#### [REQUIRED WORK]
Out of the material that follows, write out exactly the lines from the line with "hamiltonianPencil2SymBasis, evenPencil2SymBasis ->" to the line with "[21,100,277,113] RiccatiCoefficients2Hamiltonian), ->", both ends included, and no others.

#### [DATASET EXTRACT]
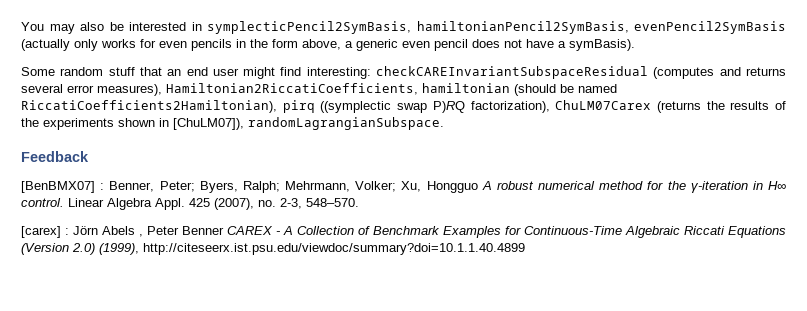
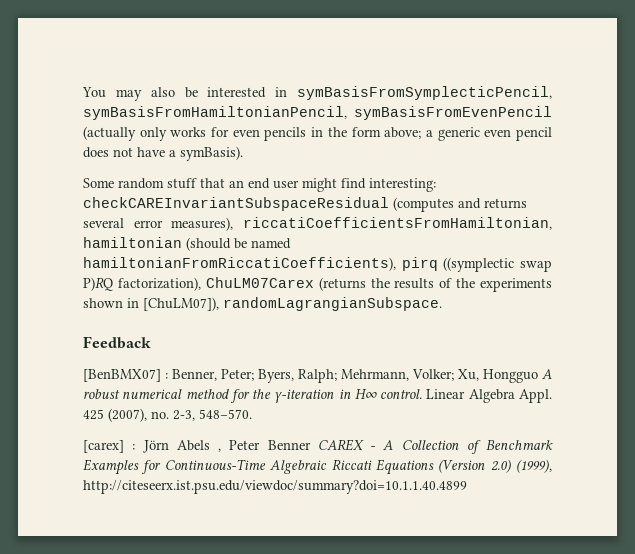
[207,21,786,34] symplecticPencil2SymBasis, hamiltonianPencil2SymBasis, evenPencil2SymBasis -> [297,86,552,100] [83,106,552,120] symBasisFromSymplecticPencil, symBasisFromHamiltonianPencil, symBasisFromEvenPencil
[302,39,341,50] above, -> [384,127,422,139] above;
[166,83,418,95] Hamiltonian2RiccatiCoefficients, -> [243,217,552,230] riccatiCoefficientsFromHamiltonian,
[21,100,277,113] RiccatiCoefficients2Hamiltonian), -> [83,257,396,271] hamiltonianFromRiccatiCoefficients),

...

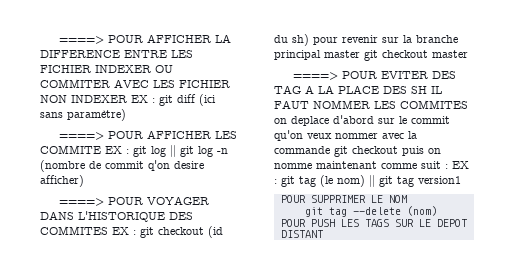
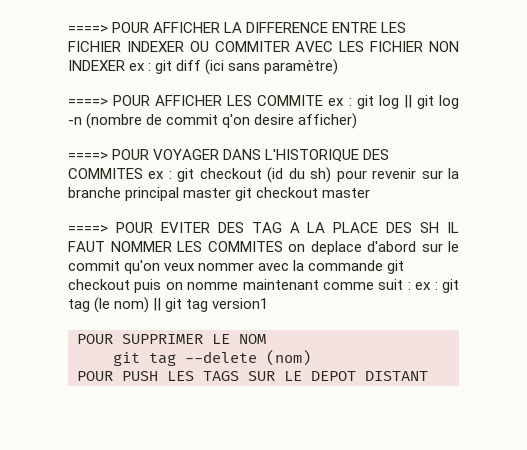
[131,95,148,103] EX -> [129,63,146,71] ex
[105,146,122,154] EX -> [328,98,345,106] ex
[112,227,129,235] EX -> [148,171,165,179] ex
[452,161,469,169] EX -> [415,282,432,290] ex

---

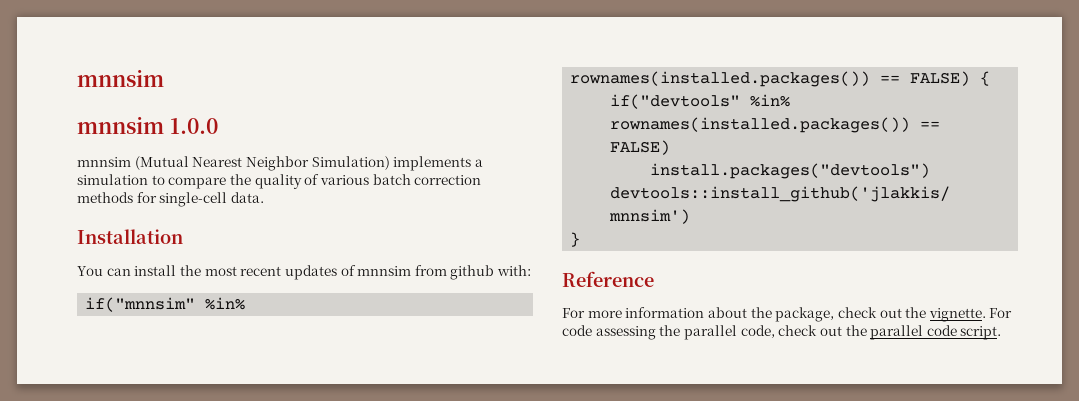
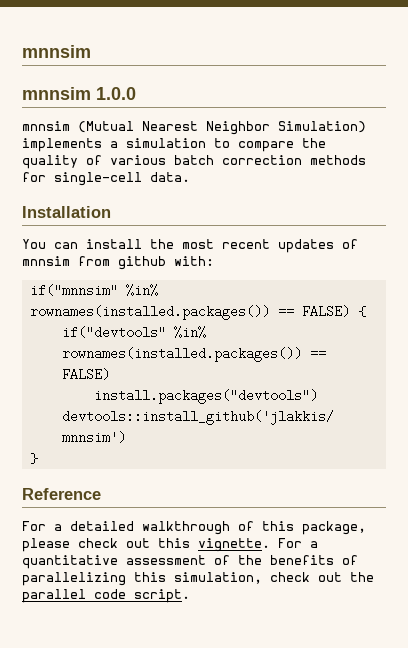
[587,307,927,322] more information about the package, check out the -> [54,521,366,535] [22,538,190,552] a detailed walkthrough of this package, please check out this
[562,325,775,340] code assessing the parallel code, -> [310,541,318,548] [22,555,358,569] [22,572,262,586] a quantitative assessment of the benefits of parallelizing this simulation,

#### [ANSWER SECTION]
[207,21,786,34] symplecticPencil2SymBasis, hamiltonianPencil2SymBasis, evenPencil2SymBasis -> [297,86,552,100] [83,106,552,120] symBasisFromSymplecticPencil, symBasisFromHamiltonianPencil, symBasisFromEvenPencil
[302,39,341,50] above, -> [384,127,422,139] above;
[166,83,418,95] Hamiltonian2RiccatiCoefficients, -> [243,217,552,230] riccatiCoefficientsFromHamiltonian,
[21,100,277,113] RiccatiCoefficients2Hamiltonian), -> [83,257,396,271] hamiltonianFromRiccatiCoefficients),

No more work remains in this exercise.